Les moyens et les limites de la simulation
Les outils
récupérer et améliorer le code existant
utiliser du code commercial
cela dépend des contraintes du problème à traiter et du degré d'investissement souhaité !
Quelques principes de base pour attaquer de gros problèmes
Tout problème compliqué doit être découpé en sous-problèmes simples.
le problème à résoudre P est découpé en $P_1, P_2, ...$ plus simples,
chacun des $P_i$ est ensuite découpé en $P_i1, P_i2, P_i3, ...,$ etc
On continue cette découpe jusqu'à ce que l'on n'ait plus qu'à résoudre des
problèmes élémentaires. Chacun traité dans un module, regroupés en modules
plus complexes jusqu'à retrouver le problème initial.
Qu'est-ce qu'un module ?
En FORTRAN, un sous-programme, quasiment étanche du reste du monde, le seul
lien est constitué par les paramètres transmis en arguments et les "common".

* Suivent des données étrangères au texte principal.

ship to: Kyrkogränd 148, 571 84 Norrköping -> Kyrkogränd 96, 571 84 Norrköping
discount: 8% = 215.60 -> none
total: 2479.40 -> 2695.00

L'idée est de pouvoir modifier un sous-programme sans se préoccupet de ce qui
se passe ailleurs !
Combiner des programmes et des instructions unix
une bonne idée est : séparer les parties calculs des parties traitements
faire des fichiers de scripts ...
Déboggage (recherche des bugs)
à la compilation
commencer par les premières erreurs ... en effet une erreur peut en générer beaucoup d'autres
lire les messages d'erreur, souvent plus explicites qu'ils n'y paraissent !
variables mal déclarées, position de caractères dans mauvaise colonnes en FORTRAN (6 et >72), mauvaise tabulation en Python, absence de ";" en C ...
à l'exécution
compiler avec une option de vérification des dimensions de tableaux "range checking" (-C)

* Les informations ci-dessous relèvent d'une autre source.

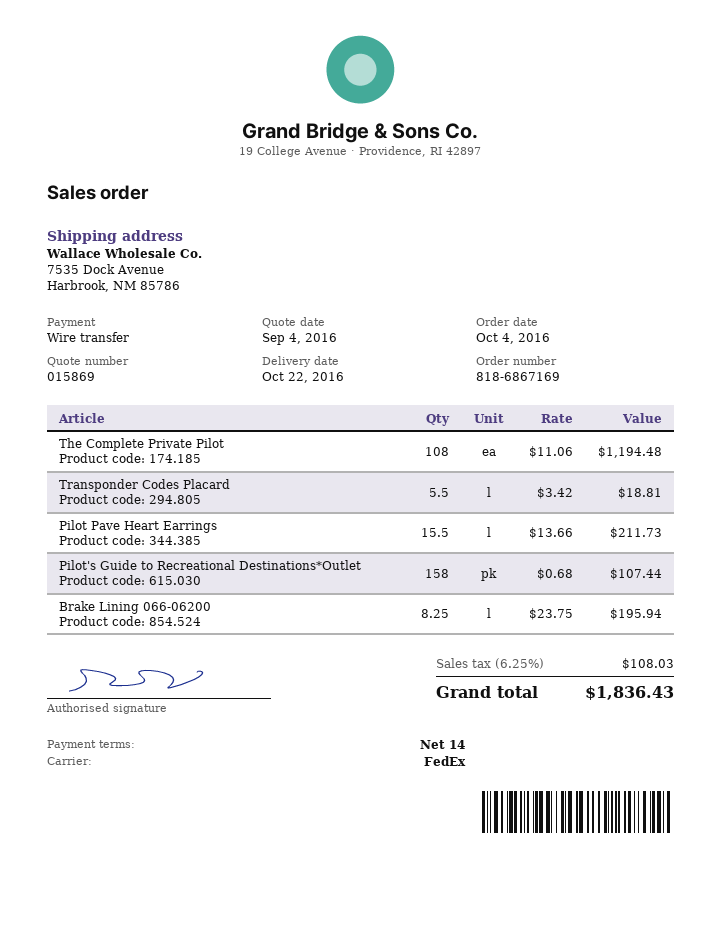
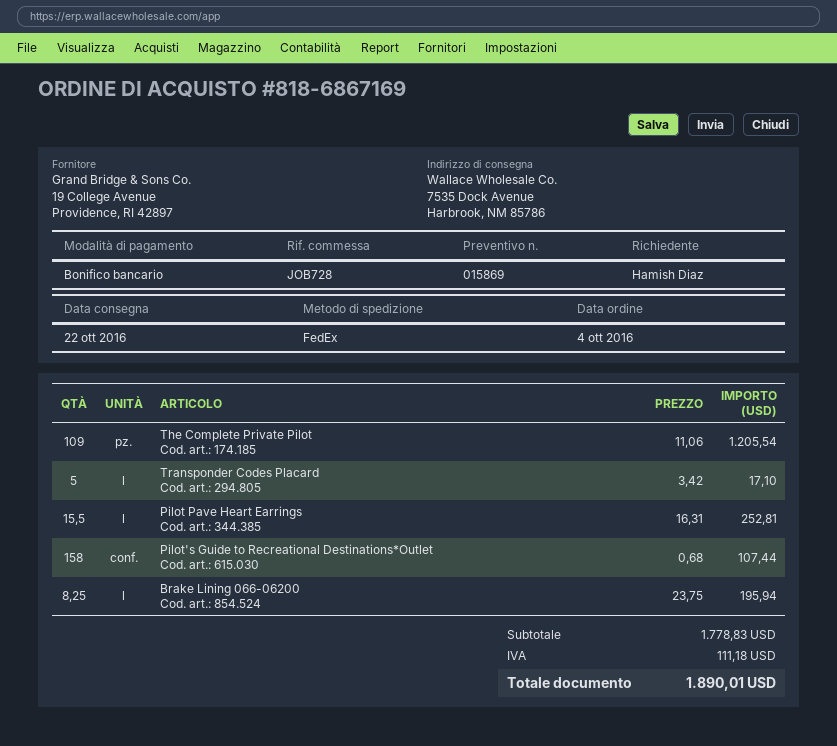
The Complete Private Pilot: 108 x 11.06 = 1194.48 -> 109 x 11.06 = 1205.54
Transponder Codes Placard: 5.5 x 3.42 = 18.81 -> 5 x 3.42 = 17.10
Pilot Pave Heart Earrings: 15.5 x 13.66 = 211.73 -> 15.5 x 16.31 = 252.81
tax: 108.03 -> 111.18
total: 1836.43 -> 1890.01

utiliser un déboggueur, pour cela il faut compiler le programme avec l'option de déboggage (-g), cela permet l'exécution pas-à-pas et le sondage des variables
débogguer à "l'arrache" : on insère des instructions d'affichage dans des endroits stratégiques
ne pas s'énerver, prendre l'air ou un café
Trivial mais presque jamais fait : vérifier ce que donne le progamme, utiliser un cas où le résultat est connu !
Les limites de la simulation
Vitesse finie : celle du processeur, en général quelques millions de multiplications reelles par seconde
Cadence du processeur : proportionnelle à la vitesse d'exécution des instructions, chaque impulsion déclenche une action de calcul
Précision finie : représentation finie des objets, la solution est d'utiliser des conditions aux limites
Temps d'accès à l'information :
mémoire quelques $10^{-9}~s$
disque quelques $10^{-3}~s$
pb: lenteur d'accès ~ disque dur, compensé par fort parallèlisme
temps d'observation finis
taille finie du système étudié : problèmes de stockage, quelques 10 millions à quelques milliards de mots (1 mot = 4 octets)
Limitations matérielles
une des limitation importante : la cadence du processeur,
proportionnelle à la vitesse d'exécution des instructions
chaque impulsion déclenche une action de calcul
Mesure des performances : quelques dizaines de teraflops !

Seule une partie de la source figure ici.